In the data beneath this task, how many lines contain "color"? Answer with the number only.

Provided records Start Marker

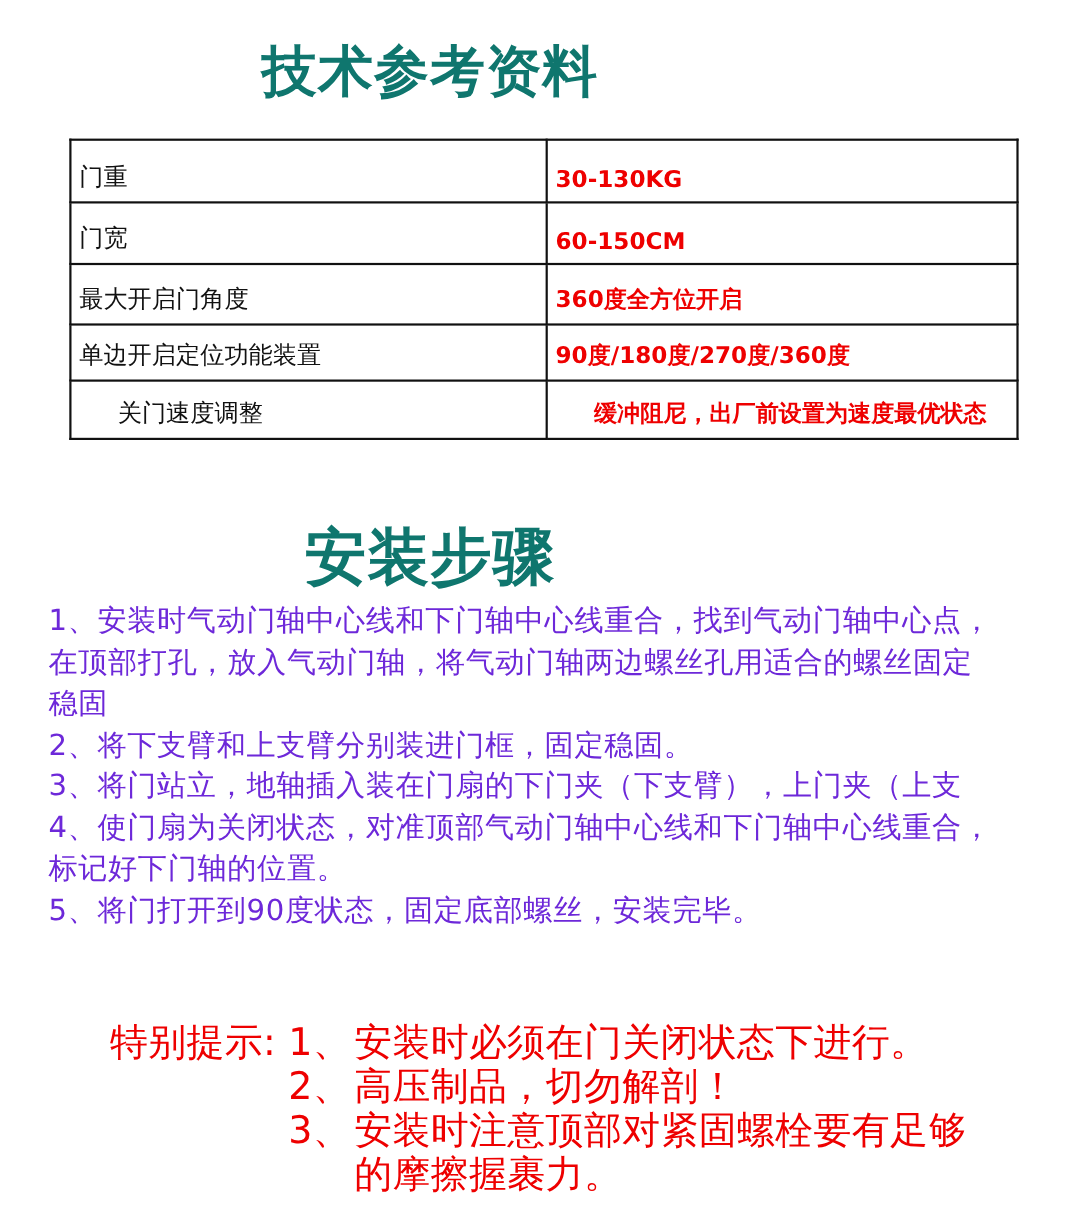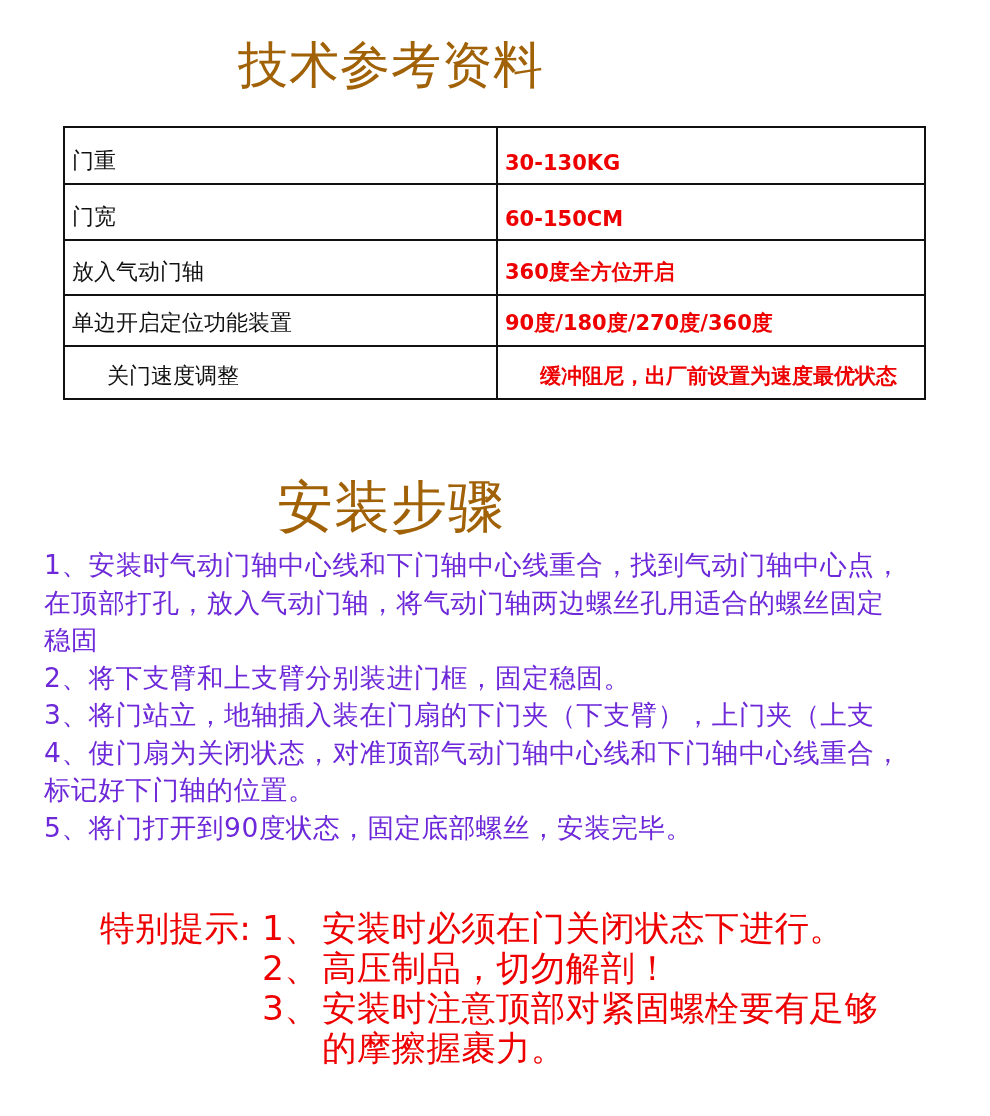--- a/index.html
+++ b/index.html
@@ -20,8 +20,8 @@
       left: 0;
       width: 782px;
       text-align: center;
-      font-weight: normal;
-      color: #a16207;
+      font-weight: bold;
+      color: #0f766e;
       margin: 0;
     }
     #main-title {

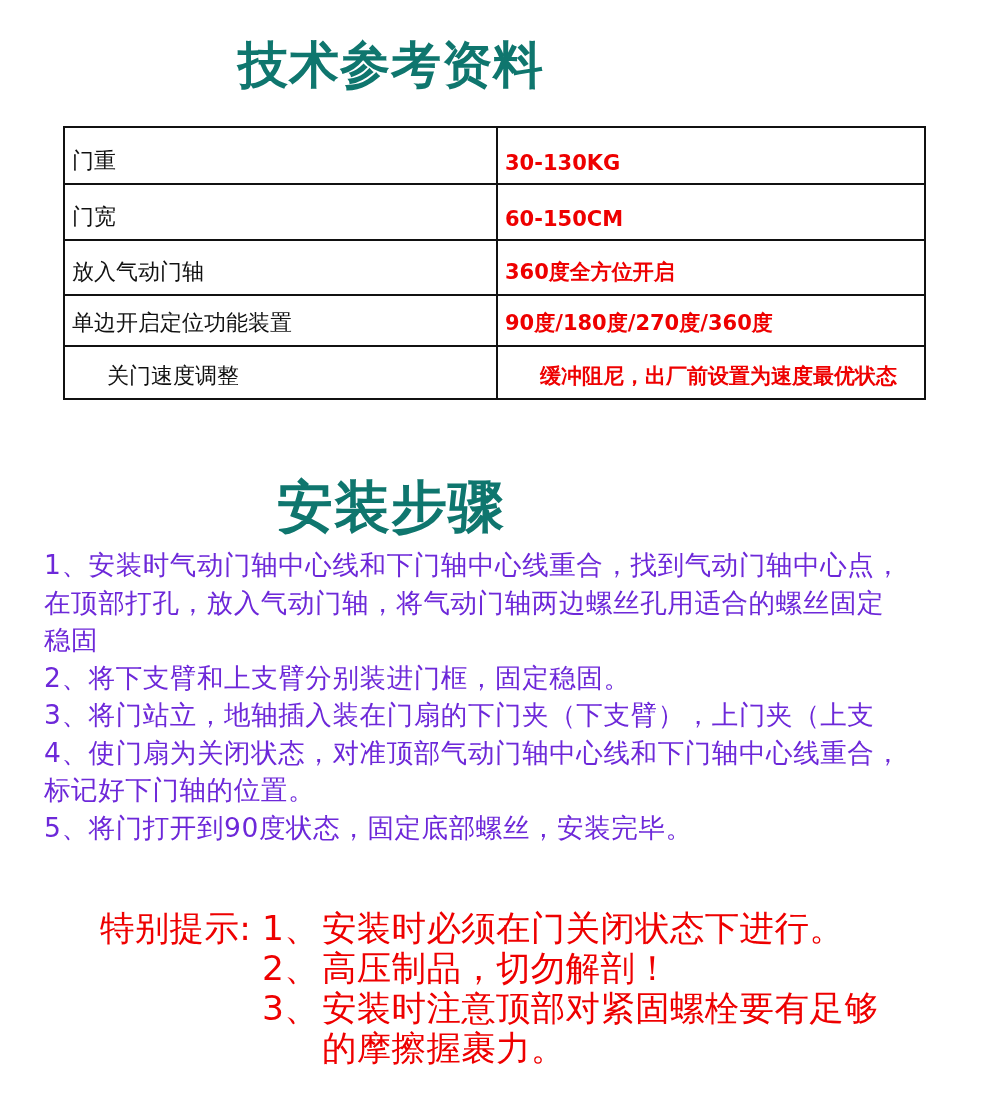--- a/index.html
+++ b/index.html
@@ -133,7 +133,7 @@
       <td class="v">60-150CM</td>
     </tr>
     <tr class="r2">
-      <td class="k">放入气动门轴</td>
+      <td class="k">最大开启门角度</td>
       <td class="v">360度全方位开启</td>
     </tr>
     <tr class="r3">

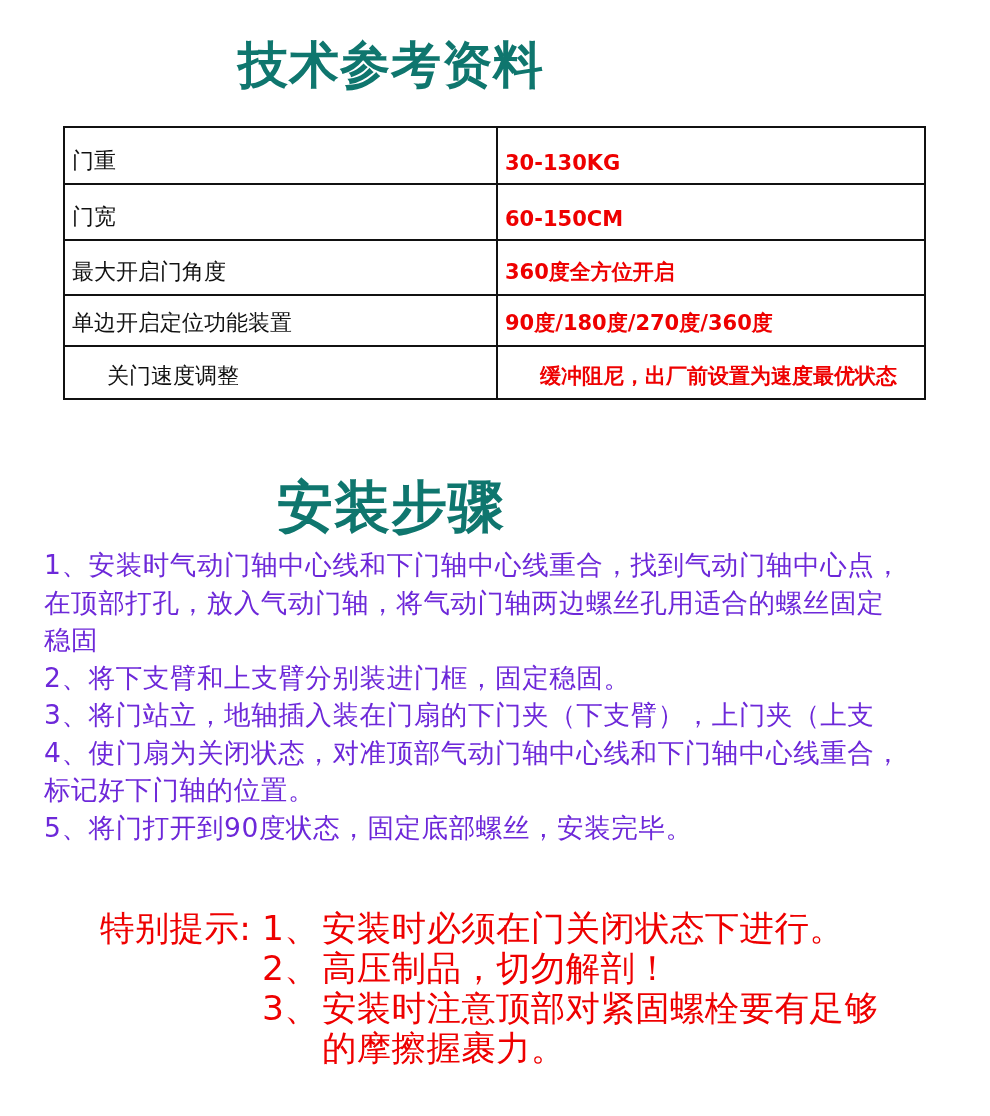--- a/index.html
+++ b/index.html
@@ -88,7 +88,7 @@
     .notice {
       position: absolute;
       left: 100px;
-      top: 908px;
+      top: 928px;
       width: 860px;
       color: #ee0000;
       font-size: 34.5px;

Provided records End Marker

### Task response
3